Cognitive tests also revealed participants tended to overestimate their abilities after a nap, with the gap between perception and reality producing further risk.

“If sleep inertia persists beyond your break, and you think you’re more alert than you actually are while, say, operating heavy machinery, then there is a clear safety risk,” Hilditch said.

“One of the challenges is getting people to recognise their limitations.
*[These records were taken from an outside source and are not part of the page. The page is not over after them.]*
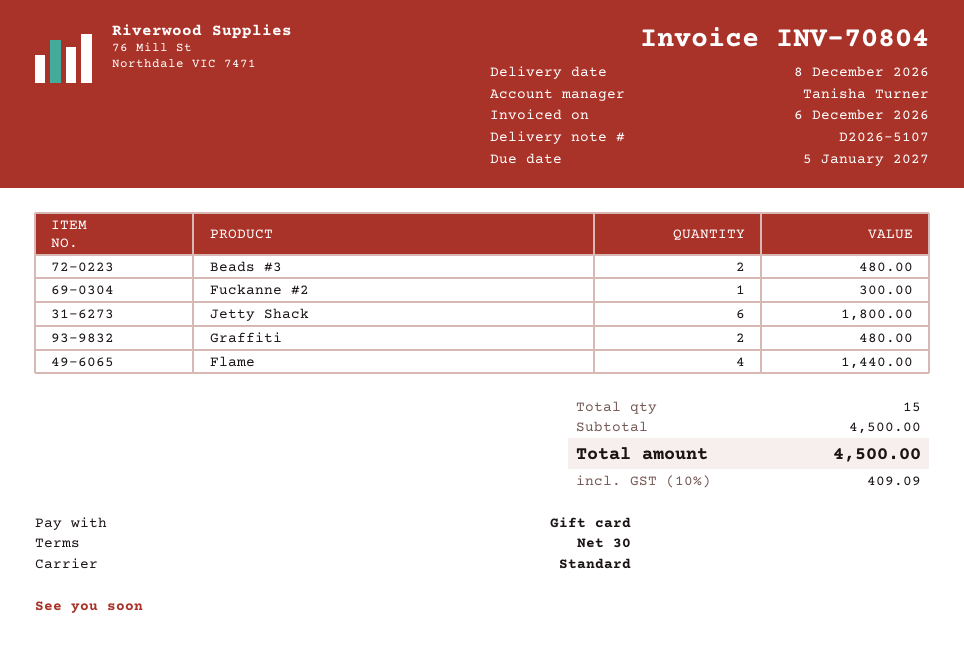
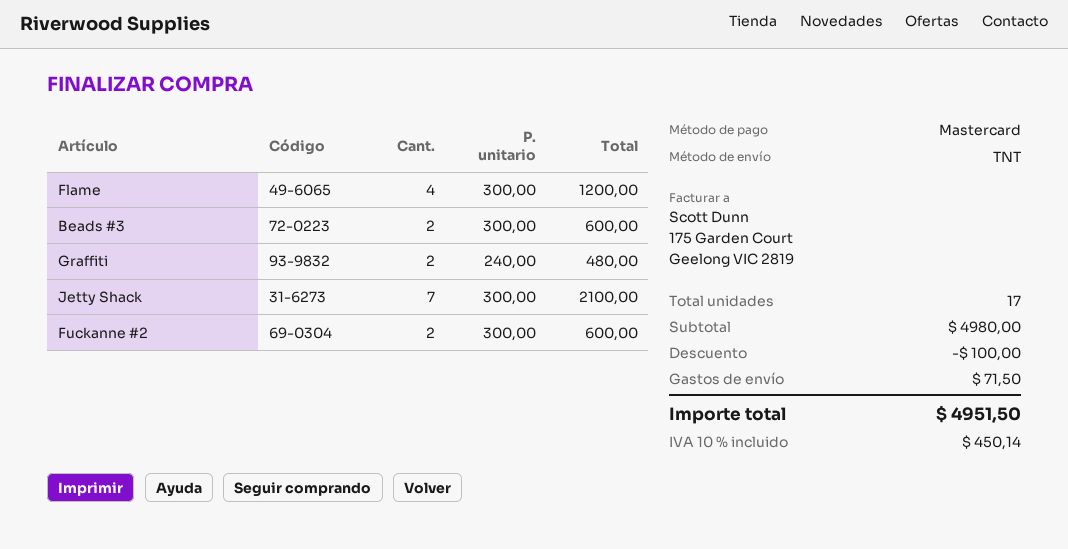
payment method: gift card -> Mastercard
shipping method: standard -> TNT
Beads #3: 2 for 480.00 -> 2 for 600.00
Fuckanne #2: 1 for 300.00 -> 2 for 600.00
Jetty Shack: 6 for 1800.00 -> 7 for 2100.00
Flame: 4 for 1440.00 -> 4 for 1200.00
total quantity: 15 -> 17
subtotal: 4500.00 -> 4980.00
discount: none -> 100.00
shipping: none -> 71.50
tax: 10% = 409.09 -> 10% = 450.14
total: 4500.00 -> 4951.50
Shift workers might think that since they’ve been doing shift work for six years they are fine, but they might not be – many studies support this.”

Hilditch’s findings may also have an implication for desk-based jobs.

“Lawyers or people in finance might work super-long hours, and their decision-making is just as impaired as the next person’s; it’s just that the risk is financial,” she said.

Prior to her PhD, Hilditch spent five years working for a research consultancy in London, undertaking fatigue-related research in safety-critical industries. In this role she developed fatigue risk management systems in settings ranging from the Libyan desert to the Swiss Alps.

“Trying to give people advice on how to schedule shifts made me realise we don’t know enough to provide all the details,” Hilditch said.

Charles Staples is an editorial assistant at HRreview.